Palo Alto

Fremont Cafe Charging Too Much Sales Tax

You can often find Mary Lai at the T4 cafe in Fremont, sipping a milk tea.

“I like their drinks, they’re sweet,” Lai said.

But after reviewing a few receipts, Lai discovered something not-so-sweet.

“That’s when I noticed they’re potentially overcharging sales tax,” Lai said.

That’s exactly what happened.

On a $13 order, Lai paid $1.25 in sales tax. Fremont’s sales tax is 9.5 percent, so Lai should have paid $1.24.

A few weeks later, Lai was charged too much sales tax again. And a couple days after that, she again was charge too much sales tax for a milkshake.

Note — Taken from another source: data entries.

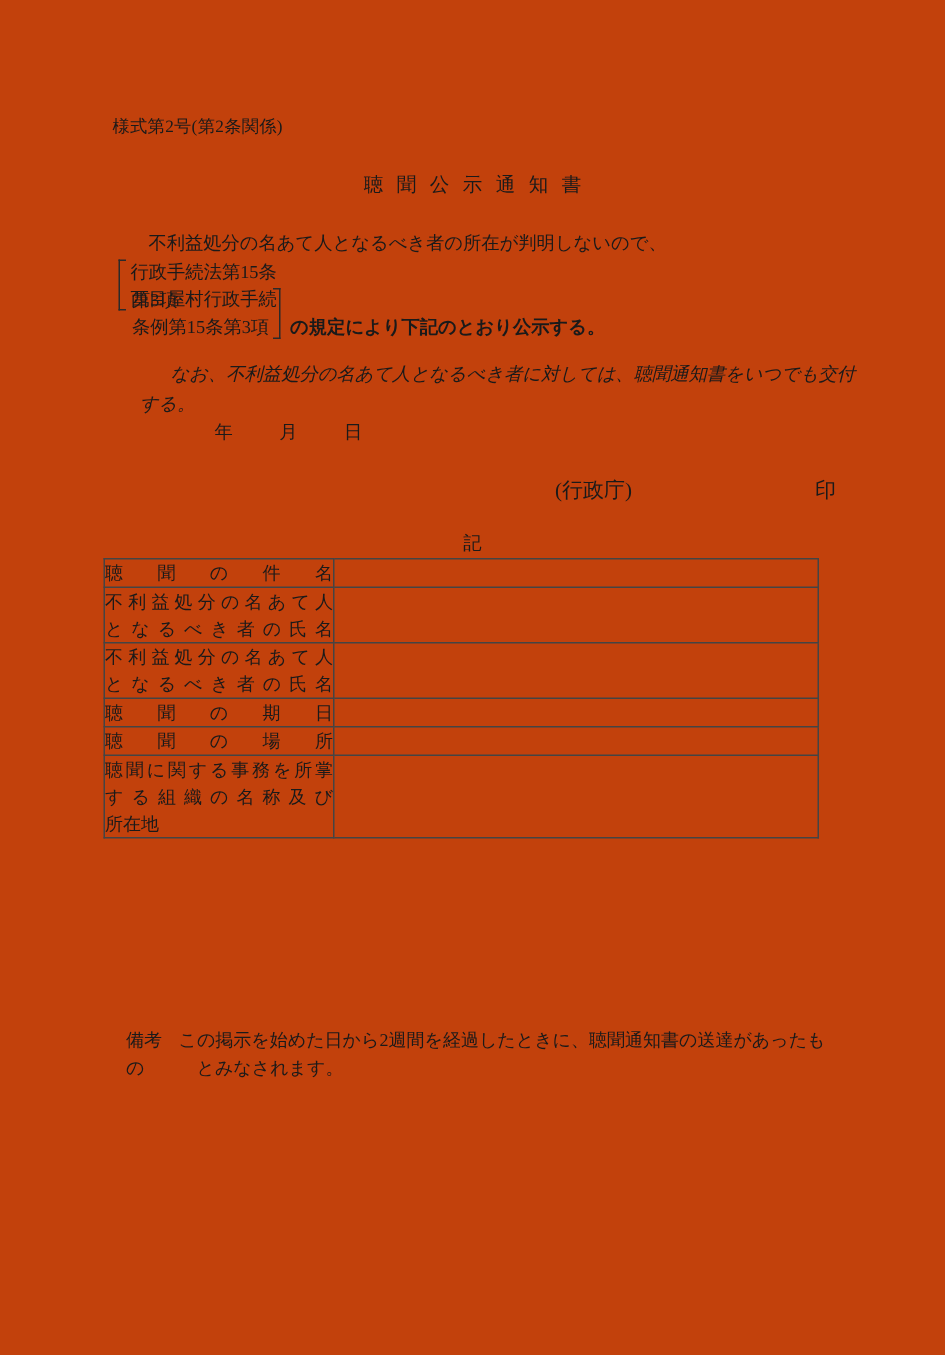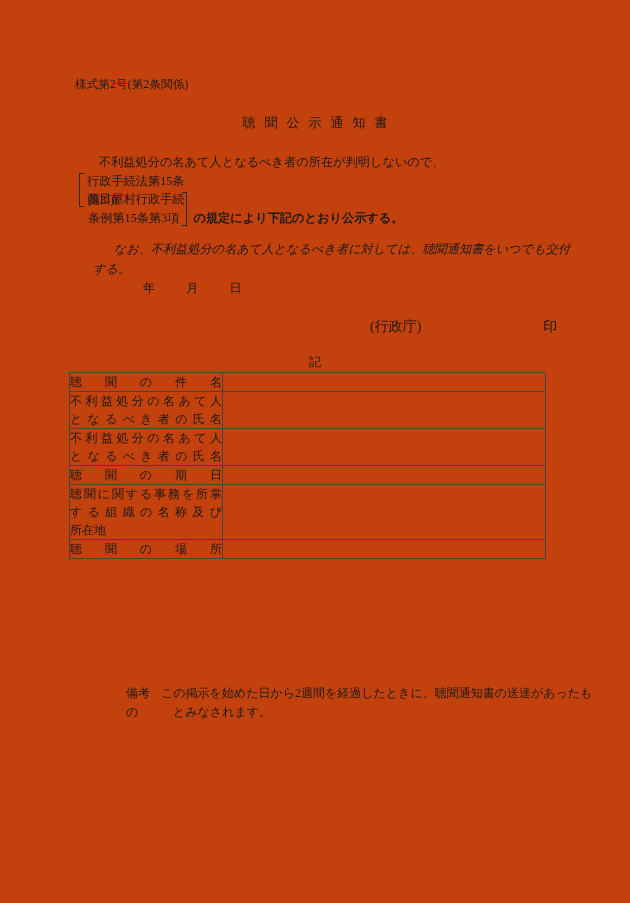--- a/index.html
+++ b/index.html
@@ -291,15 +291,15 @@
       </tr>
       <tr>
         <td class="label-cell">
+          <span class="lbl-justify">聴聞の場所</span>
+        </td>
+        <td class="value-cell"></td>
+      </tr>
+      <tr>
+        <td class="label-cell">
           <span class="lbl-line">聴聞に関する事務を所掌</span>
           <span class="lbl-line">する組織の名称及び</span>
           <span class="lbl-line last-left">所在地</span>
-        </td>
-        <td class="value-cell"></td>
-      </tr>
-      <tr>
-        <td class="label-cell">
-          <span class="lbl-justify">聴聞の場所</span>
         </td>
         <td class="value-cell"></td>
       </tr>

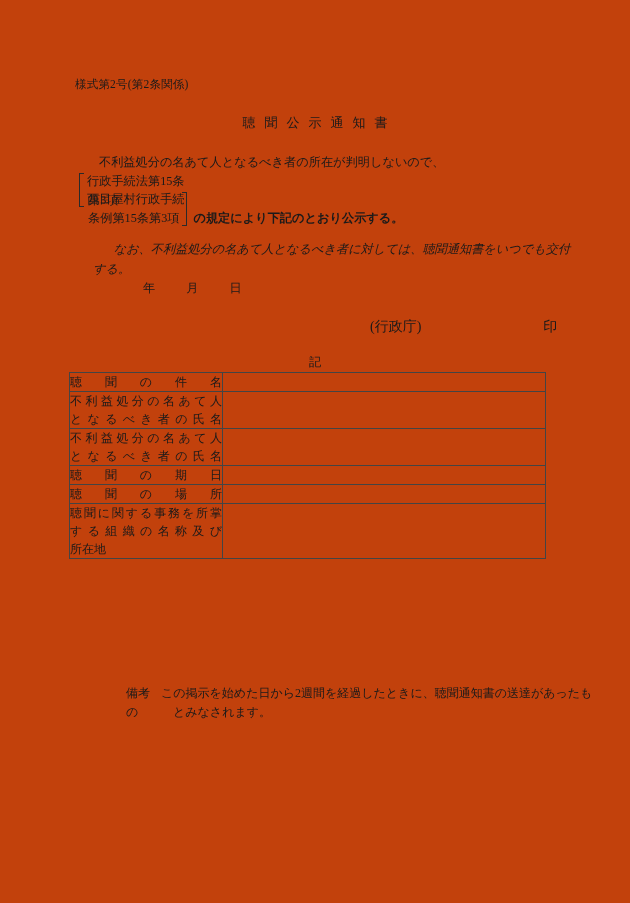--- a/index.html
+++ b/index.html
@@ -207,7 +207,6 @@
     width: 470px;
     font-size: 12px;
     line-height: 19px;
-    margin-left: 42px;
   }
   .note .note-head {
     display: inline-block;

T4 was rounding up the sales tax by a penny.

“When you look at it, it may not be that big of a deal because it’s just pennies to the transaction,” Lai said. “But when you extrapolate out and think about the volume the store gets…”

The Board of Equalization handles sales tax throughout the state. A spokesperson looked at Lai’s receipts and confirmed she was overcharged.

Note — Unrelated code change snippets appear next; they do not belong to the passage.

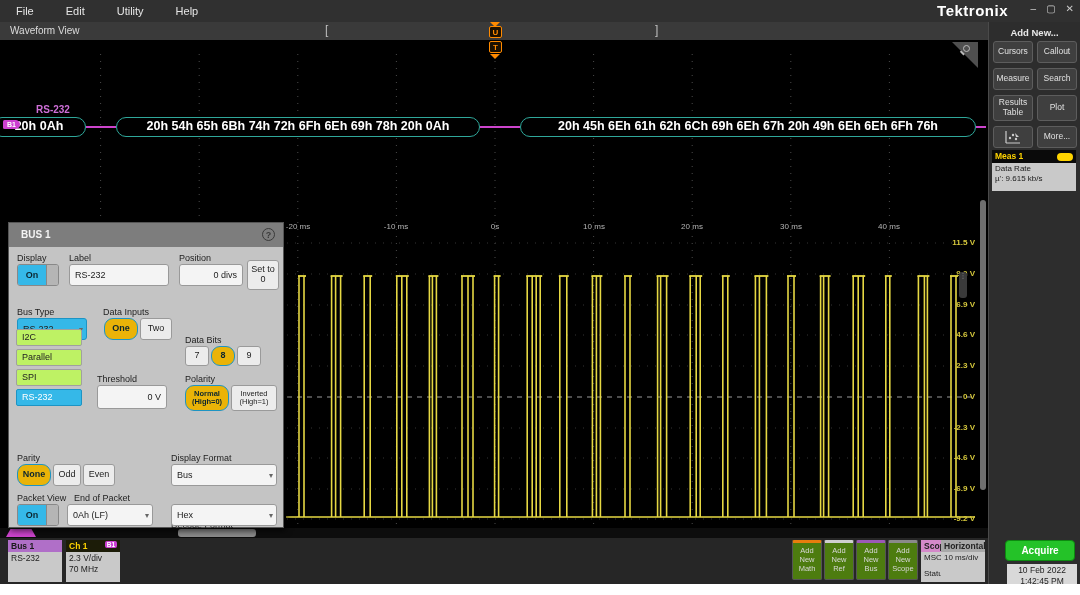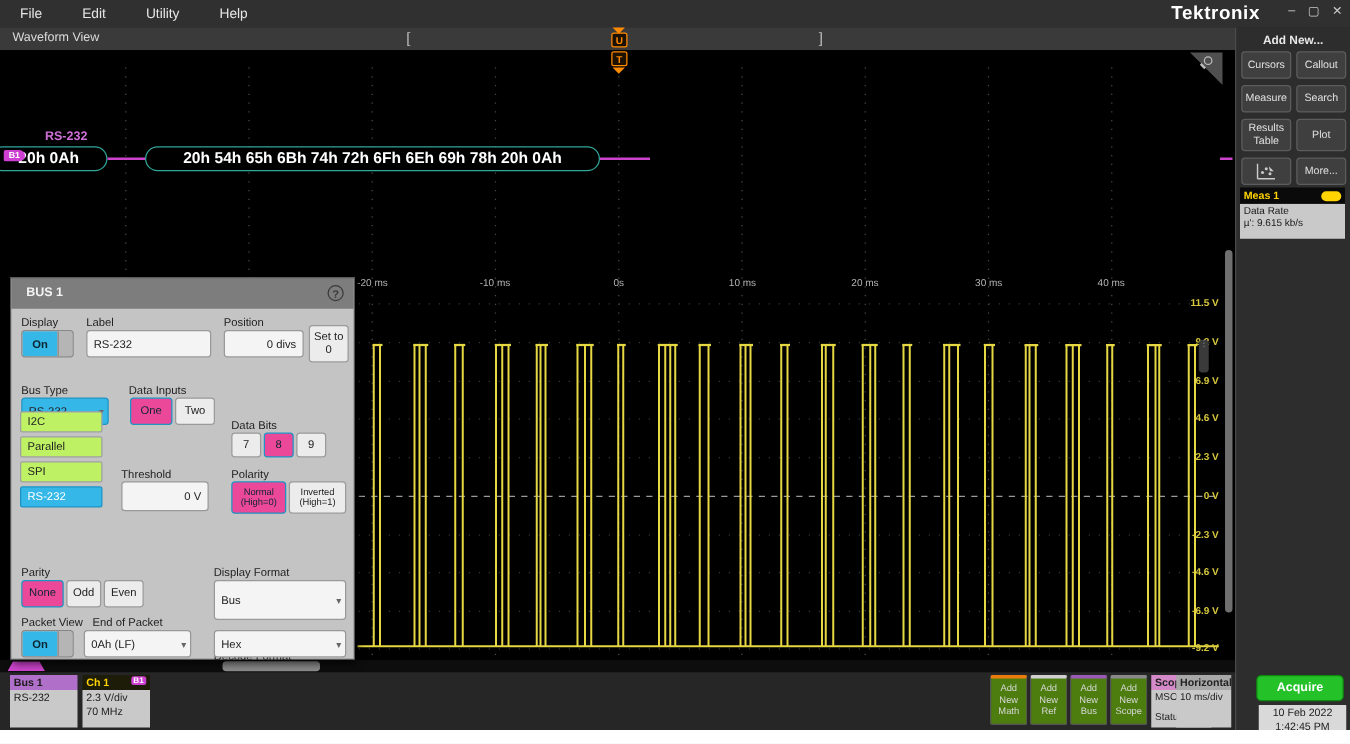--- a/index.html
+++ b/index.html
@@ -218,6 +218,7 @@
     <div class="busline" style="left:86px;width:30px;"></div>
     <div class="decodebox" style="left:116px;width:364px;">20h 54h 65h 6Bh 74h 72h 6Fh 6Eh 69h 78h 20h 0Ah</div>
     <div class="busline" style="left:480px;width:40px;"></div>
+    <div class="decodebox" style="left:520px;width:456px;">20h 45h 6Eh 61h 62h 6Ch 69h 6Eh 67h 20h 49h 6Eh 6Eh 6Fh 76h</div>
     <div class="busline" style="left:976px;width:10px;"></div>
 
     <span class="tlabel" style="left:276px;top:182px;">-20 ms</span>

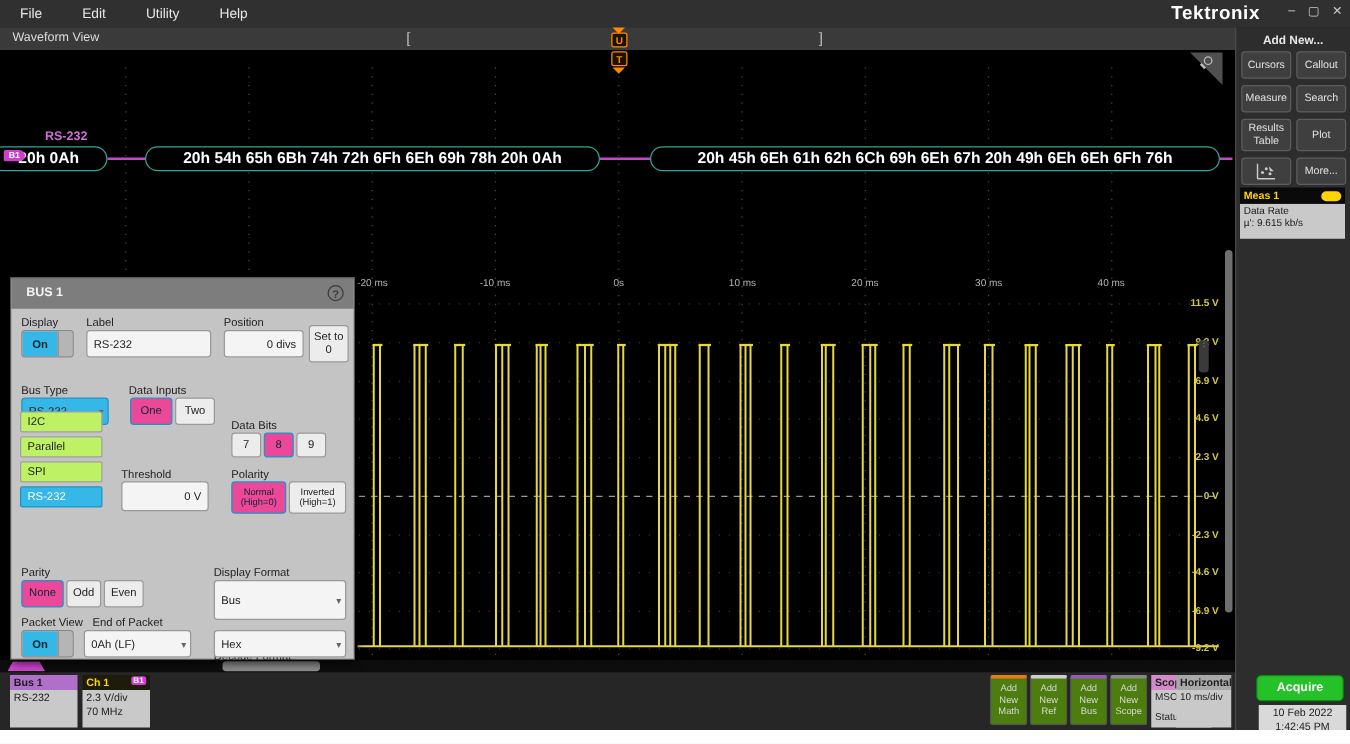--- a/index.html
+++ b/index.html
@@ -45,7 +45,7 @@
   .field{position:absolute;background:#f4f4f4;border:1px solid #999;border-radius:3px;font-size:9px;color:#222;padding:0 5px;display:flex;align-items:center;}
   .field.right{justify-content:flex-end;}
   .btn{position:absolute;background:#ececec;border:1px solid #9a9a9a;border-radius:3px;color:#222;font-size:9px;display:flex;align-items:center;justify-content:center;text-align:center;line-height:1.1;}
-  .btn.sel{background:#ec4899;border-color:#1d94c4;color:#0b2530;font-weight:normal;}
+  .btn.sel{background:#eab308;border-color:#1d94c4;color:#0b2530;font-weight:bold;border-radius:9px;}
   .toggle{position:absolute;width:42px;height:22px;border:1px solid #888;border-radius:3px;overflow:hidden;display:flex;}
   .toggle .on{width:28px;background:#35b8e8;color:#0b2530;font-weight:bold;font-size:9px;text-align:center;line-height:20px;}
   .toggle .knob{width:12px;background:#b5b5b5;border-left:1px solid #888;}

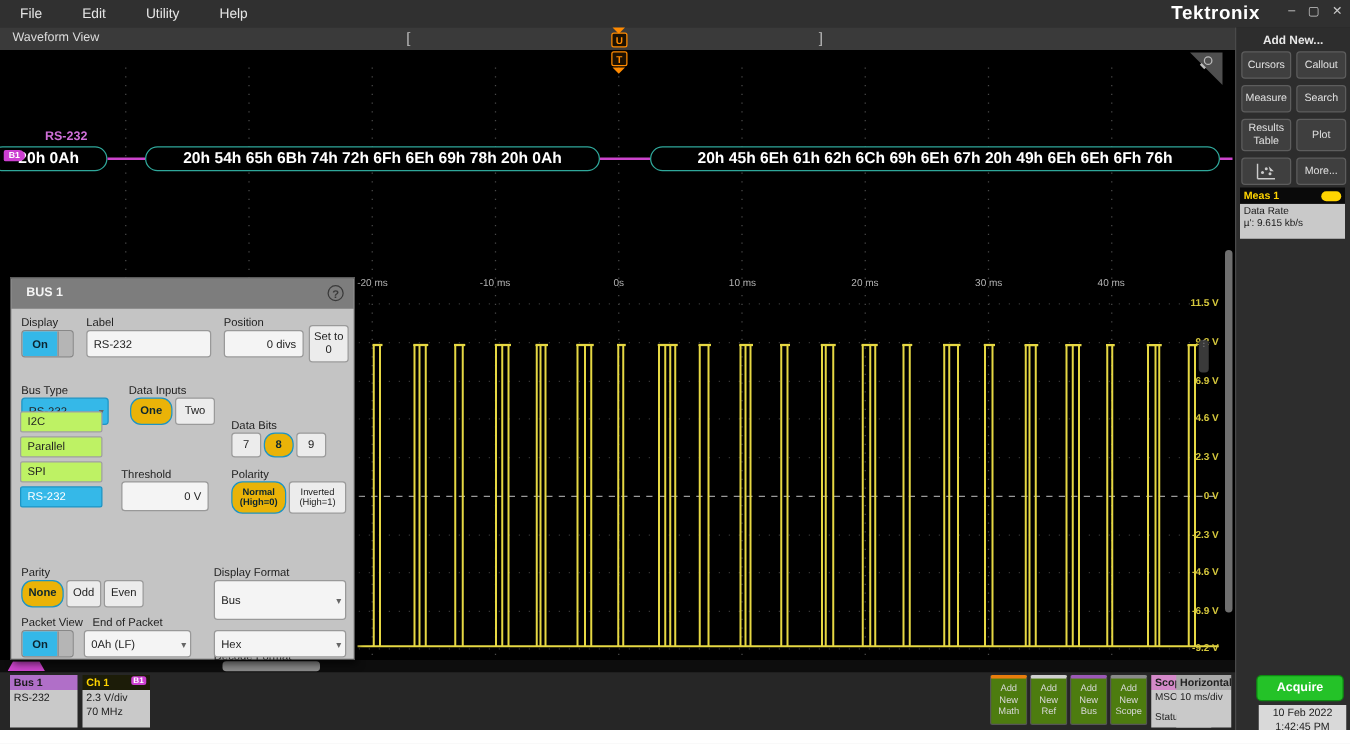--- a/index.html
+++ b/index.html
@@ -299,7 +299,7 @@
     <div class="btn" style="left:74px;top:241px;width:32px;height:22px;">Even</div>
 
     <span class="dlbl" style="left:162px;top:230px;">Display Format</span>
-    <div class="drop" style="left:162px;top:241px;width:106px;height:32px;">Bus</div>
+    <div class="drop" style="left:162px;top:241px;width:106px;height:22px;">Bus</div>
 
     <span class="dlbl" style="left:8px;top:270px;">Packet View</span>
     <div class="toggle" style="left:8px;top:281px;">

“If you round up and you’re collecting too much tax from your customer, that’s excessive tax reimbursement and that’s against the law,” said Venus Stromberg with the Board of Equalization.

It could also be tax fraud, if the Board of Equalization proves the retailer knowingly and willingly charged too much tax with the plan to pocket it. But the board says when retailers round up sales tax, it’s usually unintentional. And as soon as they realize the mistake - they fix it.

“Generally, they work with us and get it back to where it’s supposed to be,” Stromberg said.

That’s what happened at T4 in Fremont. The owner told us he found an error in his cash register system and fixed it. We later bought a few items and confirmed the sales tax is now correct.

As for Lai, she remains a loyal T4 customer.

“I have nothing against the store,” she said. “I love their products.”

But the state says she’s due a refund for what she overpaid.

“It’s her penny, and it’s the law,” Stromberg said.

Lai didn’t ask for a refund.

The Board of Equalization says most sales tax overcharges happen when there’s a sales tax rate change -- it simply causes glitches in many point-of-sales systems. And there are dozens of rate changes throughout the state, including several around the Bay Area, taking effect April 1st -- from Martinez to East Palo Alto to Fairfax. So keep a close eye on your receipts.